### AVAILABLE DATA

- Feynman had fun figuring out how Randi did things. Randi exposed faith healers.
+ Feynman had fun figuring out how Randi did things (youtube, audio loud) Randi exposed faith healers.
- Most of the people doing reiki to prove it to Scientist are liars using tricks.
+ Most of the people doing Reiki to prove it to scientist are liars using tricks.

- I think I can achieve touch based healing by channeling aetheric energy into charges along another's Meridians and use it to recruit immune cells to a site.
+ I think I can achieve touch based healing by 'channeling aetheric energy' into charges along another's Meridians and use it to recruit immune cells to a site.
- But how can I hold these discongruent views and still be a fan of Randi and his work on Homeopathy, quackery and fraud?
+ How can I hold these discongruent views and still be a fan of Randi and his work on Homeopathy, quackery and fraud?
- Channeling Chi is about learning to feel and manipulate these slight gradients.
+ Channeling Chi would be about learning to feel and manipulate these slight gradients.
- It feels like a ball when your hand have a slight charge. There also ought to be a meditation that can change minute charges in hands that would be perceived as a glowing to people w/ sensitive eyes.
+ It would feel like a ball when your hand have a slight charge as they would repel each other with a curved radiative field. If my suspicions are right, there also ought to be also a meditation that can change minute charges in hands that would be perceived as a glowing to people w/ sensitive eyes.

### WORK REQUIRED
Repeat the data in its entirety, character for character.

### EXERCISE OUTPUT
- Feynman had fun figuring out how Randi did things. Randi exposed faith healers.
+ Feynman had fun figuring out how Randi did things (youtube, audio loud) Randi exposed faith healers.
- Most of the people doing reiki to prove it to Scientist are liars using tricks.
+ Most of the people doing Reiki to prove it to scientist are liars using tricks.

- I think I can achieve touch based healing by channeling aetheric energy into charges along another's Meridians and use it to recruit immune cells to a site.
+ I think I can achieve touch based healing by 'channeling aetheric energy' into charges along another's Meridians and use it to recruit immune cells to a site.
- But how can I hold these discongruent views and still be a fan of Randi and his work on Homeopathy, quackery and fraud?
+ How can I hold these discongruent views and still be a fan of Randi and his work on Homeopathy, quackery and fraud?
- Channeling Chi is about learning to feel and manipulate these slight gradients.
+ Channeling Chi would be about learning to feel and manipulate these slight gradients.
- It feels like a ball when your hand have a slight charge. There also ought to be a meditation that can change minute charges in hands that would be perceived as a glowing to people w/ sensitive eyes.
+ It would feel like a ball when your hand have a slight charge as they would repel each other with a curved radiative field. If my suspicions are right, there also ought to be also a meditation that can change minute charges in hands that would be perceived as a glowing to people w/ sensitive eyes.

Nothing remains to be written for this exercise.